◆ **Stored entries**
------------------------
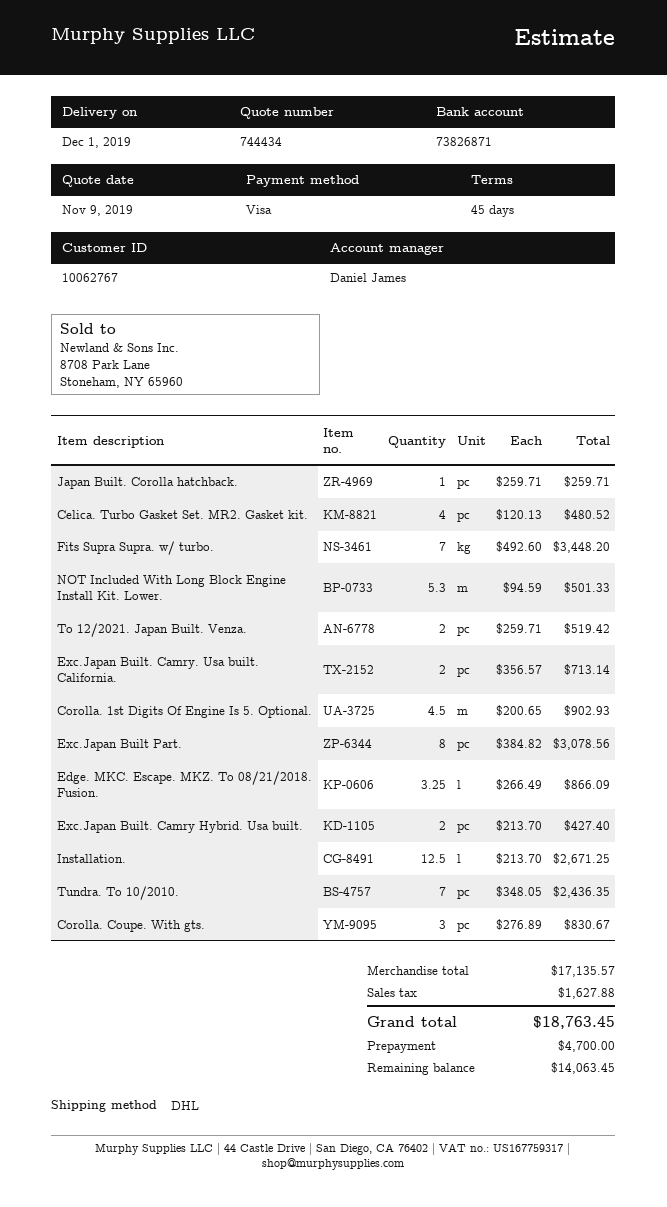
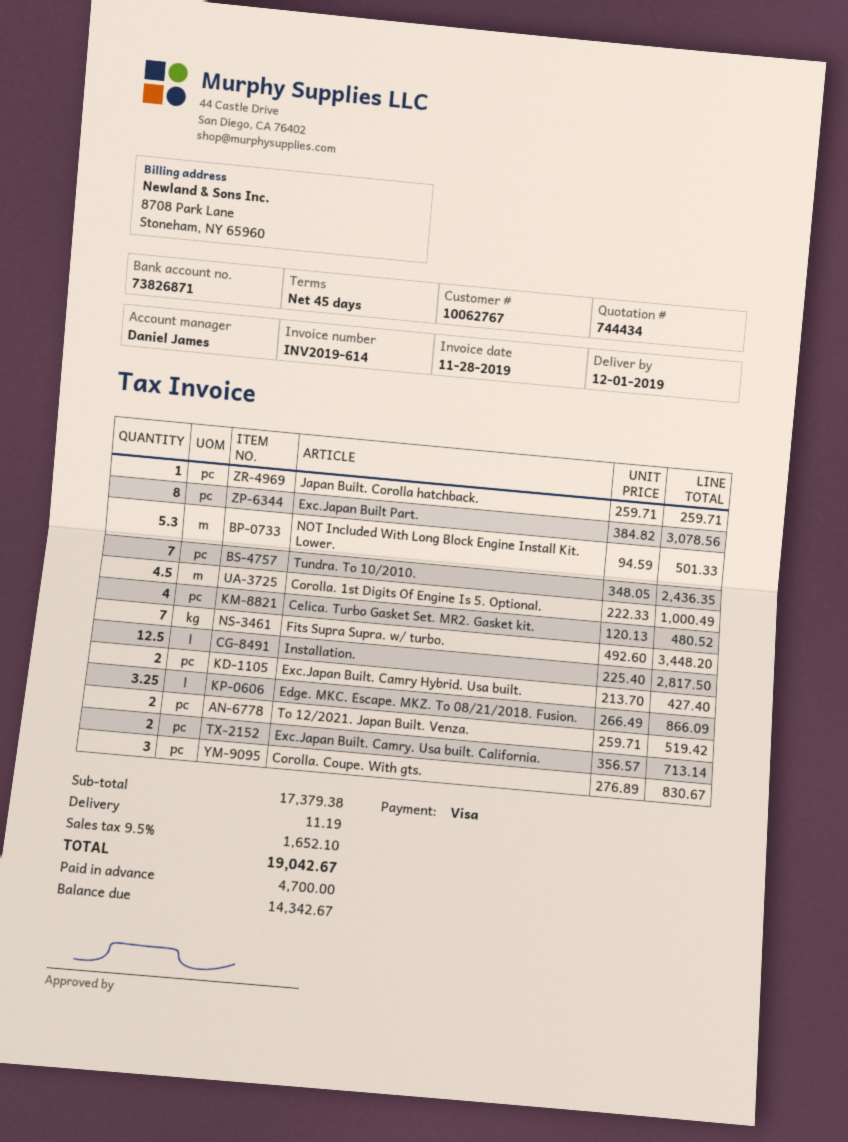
Corolla. 1st Digits Of Engine Is 5. Optional.: 4.5 x 200.65 = 902.93 -> 4.5 x 222.33 = 1000.49
Installation.: 12.5 x 213.70 = 2671.25 -> 12.5 x 225.40 = 2817.50
subtotal: 17135.57 -> 17379.38
shipping: none -> 11.19
tax: 1627.88 -> 1652.10
total: 18763.45 -> 19042.67
balance: 14063.45 -> 14342.67

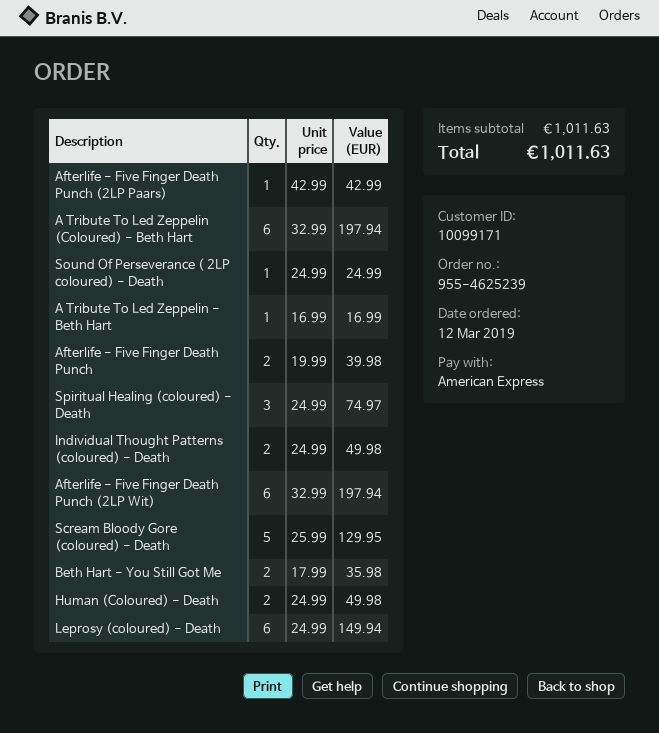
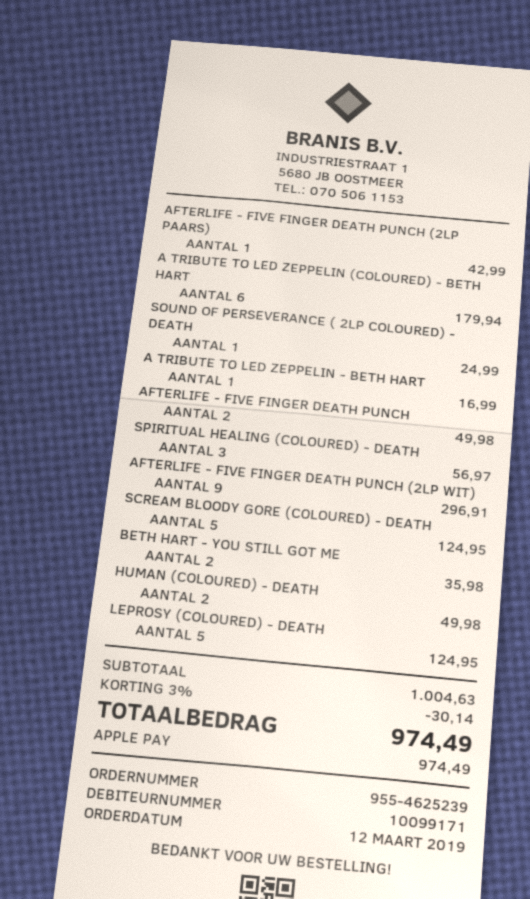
payment method: American Express -> Apple Pay
A Tribute To Led Zeppelin (Coloured) - Beth Hart: 6 for 197.94 -> 6 for 179.94
Afterlife - Five Finger Death Punch: 2 for 39.98 -> 2 for 49.98
Spiritual Healing (coloured) - Death: 3 for 74.97 -> 3 for 56.97
Individual Thought Patterns (coloured) - Death: 2 for 49.98 -> none
Afterlife - Five Finger Death Punch (2LP Wit): 6 for 197.94 -> 9 for 296.91
Scream Bloody Gore (coloured) - Death: 5 for 129.95 -> 5 for 124.95
Leprosy (coloured) - Death: 6 for 149.94 -> 5 for 124.95
subtotal: 1011.63 -> 1004.63
discount: none -> 3% = 30.14
total: 1011.63 -> 974.49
------------------------
◆ **What you should do**
Write the lines from the line containing "Installation.: 12.5 x" through the last line of the data out again exactly, and only those lines; pictures stay out.

◆ **Written response**
Installation.: 12.5 x 213.70 = 2671.25 -> 12.5 x 225.40 = 2817.50
subtotal: 17135.57 -> 17379.38
shipping: none -> 11.19
tax: 1627.88 -> 1652.10
total: 18763.45 -> 19042.67
balance: 14063.45 -> 14342.67

payment method: American Express -> Apple Pay
A Tribute To Led Zeppelin (Coloured) - Beth Hart: 6 for 197.94 -> 6 for 179.94
Afterlife - Five Finger Death Punch: 2 for 39.98 -> 2 for 49.98
Spiritual Healing (coloured) - Death: 3 for 74.97 -> 3 for 56.97
Individual Thought Patterns (coloured) - Death: 2 for 49.98 -> none
Afterlife - Five Finger Death Punch (2LP Wit): 6 for 197.94 -> 9 for 296.91
Scream Bloody Gore (coloured) - Death: 5 for 129.95 -> 5 for 124.95
Leprosy (coloured) - Death: 6 for 149.94 -> 5 for 124.95
subtotal: 1011.63 -> 1004.63
discount: none -> 3% = 30.14
total: 1011.63 -> 974.49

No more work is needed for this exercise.